Mr. Roston didn’t use my favorite encapsulation that “evolution follows opportunity, not necessity,” but he well could have. In any event, it’s an unequivocal statement of the reason why people couldn’t have abandoned the trees because of the trees’ disappearance. That’s a goal: “We have to learn to stand up because the forest is going away,” (or its concomitant error, “Us fish should learn to walk on land to avoid predators”). As Roston points out, it couldn’t have happened. Those are side benefits to the effects of natural selection, not the intent. You can be quite sure that what drove us to the ground and fish to terra firma was food, pure and simple.

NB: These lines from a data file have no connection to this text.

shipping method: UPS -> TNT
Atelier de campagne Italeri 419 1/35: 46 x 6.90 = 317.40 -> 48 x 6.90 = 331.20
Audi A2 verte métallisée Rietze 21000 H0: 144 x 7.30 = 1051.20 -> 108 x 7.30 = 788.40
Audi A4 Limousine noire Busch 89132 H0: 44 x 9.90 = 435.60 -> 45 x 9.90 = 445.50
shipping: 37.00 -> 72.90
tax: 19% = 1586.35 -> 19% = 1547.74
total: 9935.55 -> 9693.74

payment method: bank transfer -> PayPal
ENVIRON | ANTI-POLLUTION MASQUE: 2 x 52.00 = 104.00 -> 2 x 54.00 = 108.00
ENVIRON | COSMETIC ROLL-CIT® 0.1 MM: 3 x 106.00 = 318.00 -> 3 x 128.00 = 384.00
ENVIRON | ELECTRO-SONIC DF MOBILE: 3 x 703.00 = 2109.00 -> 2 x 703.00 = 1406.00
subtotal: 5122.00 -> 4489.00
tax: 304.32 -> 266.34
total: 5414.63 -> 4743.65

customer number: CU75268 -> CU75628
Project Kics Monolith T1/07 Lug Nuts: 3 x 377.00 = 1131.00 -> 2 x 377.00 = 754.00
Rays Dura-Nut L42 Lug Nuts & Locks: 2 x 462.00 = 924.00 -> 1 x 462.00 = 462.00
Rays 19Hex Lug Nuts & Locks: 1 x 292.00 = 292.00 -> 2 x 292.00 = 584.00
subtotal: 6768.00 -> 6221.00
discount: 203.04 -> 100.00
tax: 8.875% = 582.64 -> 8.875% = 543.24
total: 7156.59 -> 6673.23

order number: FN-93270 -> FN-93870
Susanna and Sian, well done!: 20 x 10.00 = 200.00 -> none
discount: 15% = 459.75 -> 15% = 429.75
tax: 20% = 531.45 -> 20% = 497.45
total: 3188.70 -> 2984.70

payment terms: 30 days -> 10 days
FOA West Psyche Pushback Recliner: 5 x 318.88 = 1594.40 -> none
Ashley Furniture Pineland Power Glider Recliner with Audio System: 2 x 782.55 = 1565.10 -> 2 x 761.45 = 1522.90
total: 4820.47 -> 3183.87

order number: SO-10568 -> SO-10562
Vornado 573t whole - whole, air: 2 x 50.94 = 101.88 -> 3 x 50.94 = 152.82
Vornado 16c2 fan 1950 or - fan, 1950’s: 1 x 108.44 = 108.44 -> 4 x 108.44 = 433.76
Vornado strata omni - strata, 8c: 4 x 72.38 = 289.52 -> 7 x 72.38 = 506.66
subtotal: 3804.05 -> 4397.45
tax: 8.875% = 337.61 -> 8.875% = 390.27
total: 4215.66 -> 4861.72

If I understand what I’m told, what distinguishes our ancestors from the pans is bipedality. We maybe didn’t give up our arboreal ways completely at first, but we right away began walking upright. For what we know, we didn’t have a period when we were knuckle-walking out on the velde, having abandoned the trees, but not yet taken to standing up straight. (How would we tell?) We never seemed to have went through a baboon period; we walked out of the forest upright.

That being the case, then abandoning the trees went hand-in-hand with walking upright. That fact uncouples bipedalism from the fate of the forest. If bipedalism first appeared in a savanna-like environment, it doesn’t mean that the environment was the cause of the bipedalism. Not to mention that it’s not agreed as to what kind of environment bipedalism first occurred in.

Ergo, I repeat, any theory of human evolution that doesn’t account for our letting go of the branches is no theory at all; and that “forgoing the forest because it was disappearing” is a circular argument. Fail.